Detected change data
[Start of section]
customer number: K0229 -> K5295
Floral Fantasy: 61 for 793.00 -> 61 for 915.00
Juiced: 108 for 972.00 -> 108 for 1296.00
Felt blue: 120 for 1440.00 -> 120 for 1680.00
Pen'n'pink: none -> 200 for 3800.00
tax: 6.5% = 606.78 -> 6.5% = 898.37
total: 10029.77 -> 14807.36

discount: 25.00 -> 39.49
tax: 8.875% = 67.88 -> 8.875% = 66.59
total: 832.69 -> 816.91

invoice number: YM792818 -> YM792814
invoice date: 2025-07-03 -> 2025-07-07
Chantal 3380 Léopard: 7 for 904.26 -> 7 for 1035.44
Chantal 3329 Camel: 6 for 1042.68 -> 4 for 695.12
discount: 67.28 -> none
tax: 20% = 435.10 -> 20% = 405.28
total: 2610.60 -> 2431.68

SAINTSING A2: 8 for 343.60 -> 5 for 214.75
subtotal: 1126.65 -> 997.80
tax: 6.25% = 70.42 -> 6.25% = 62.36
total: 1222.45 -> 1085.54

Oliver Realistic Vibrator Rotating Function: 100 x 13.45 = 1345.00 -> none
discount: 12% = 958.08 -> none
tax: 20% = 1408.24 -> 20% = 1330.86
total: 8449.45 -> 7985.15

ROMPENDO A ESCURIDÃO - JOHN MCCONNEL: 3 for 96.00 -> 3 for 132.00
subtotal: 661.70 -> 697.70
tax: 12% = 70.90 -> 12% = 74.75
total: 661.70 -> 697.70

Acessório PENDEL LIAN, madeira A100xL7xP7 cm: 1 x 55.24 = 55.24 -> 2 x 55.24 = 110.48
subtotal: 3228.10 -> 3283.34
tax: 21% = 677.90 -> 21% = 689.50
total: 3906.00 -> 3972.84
[End of section]
Work required: Set the entries above down again, each one exactly as written.

Answer box:
customer number: K0229 -> K5295
Floral Fantasy: 61 for 793.00 -> 61 for 915.00
Juiced: 108 for 972.00 -> 108 for 1296.00
Felt blue: 120 for 1440.00 -> 120 for 1680.00
Pen'n'pink: none -> 200 for 3800.00
tax: 6.5% = 606.78 -> 6.5% = 898.37
total: 10029.77 -> 14807.36

discount: 25.00 -> 39.49
tax: 8.875% = 67.88 -> 8.875% = 66.59
total: 832.69 -> 816.91

invoice number: YM792818 -> YM792814
invoice date: 2025-07-03 -> 2025-07-07
Chantal 3380 Léopard: 7 for 904.26 -> 7 for 1035.44
Chantal 3329 Camel: 6 for 1042.68 -> 4 for 695.12
discount: 67.28 -> none
tax: 20% = 435.10 -> 20% = 405.28
total: 2610.60 -> 2431.68

SAINTSING A2: 8 for 343.60 -> 5 for 214.75
subtotal: 1126.65 -> 997.80
tax: 6.25% = 70.42 -> 6.25% = 62.36
total: 1222.45 -> 1085.54

Oliver Realistic Vibrator Rotating Function: 100 x 13.45 = 1345.00 -> none
discount: 12% = 958.08 -> none
tax: 20% = 1408.24 -> 20% = 1330.86
total: 8449.45 -> 7985.15

ROMPENDO A ESCURIDÃO - JOHN MCCONNEL: 3 for 96.00 -> 3 for 132.00
subtotal: 661.70 -> 697.70
tax: 12% = 70.90 -> 12% = 74.75
total: 661.70 -> 697.70

Acessório PENDEL LIAN, madeira A100xL7xP7 cm: 1 x 55.24 = 55.24 -> 2 x 55.24 = 110.48
subtotal: 3228.10 -> 3283.34
tax: 21% = 677.90 -> 21% = 689.50
total: 3906.00 -> 3972.84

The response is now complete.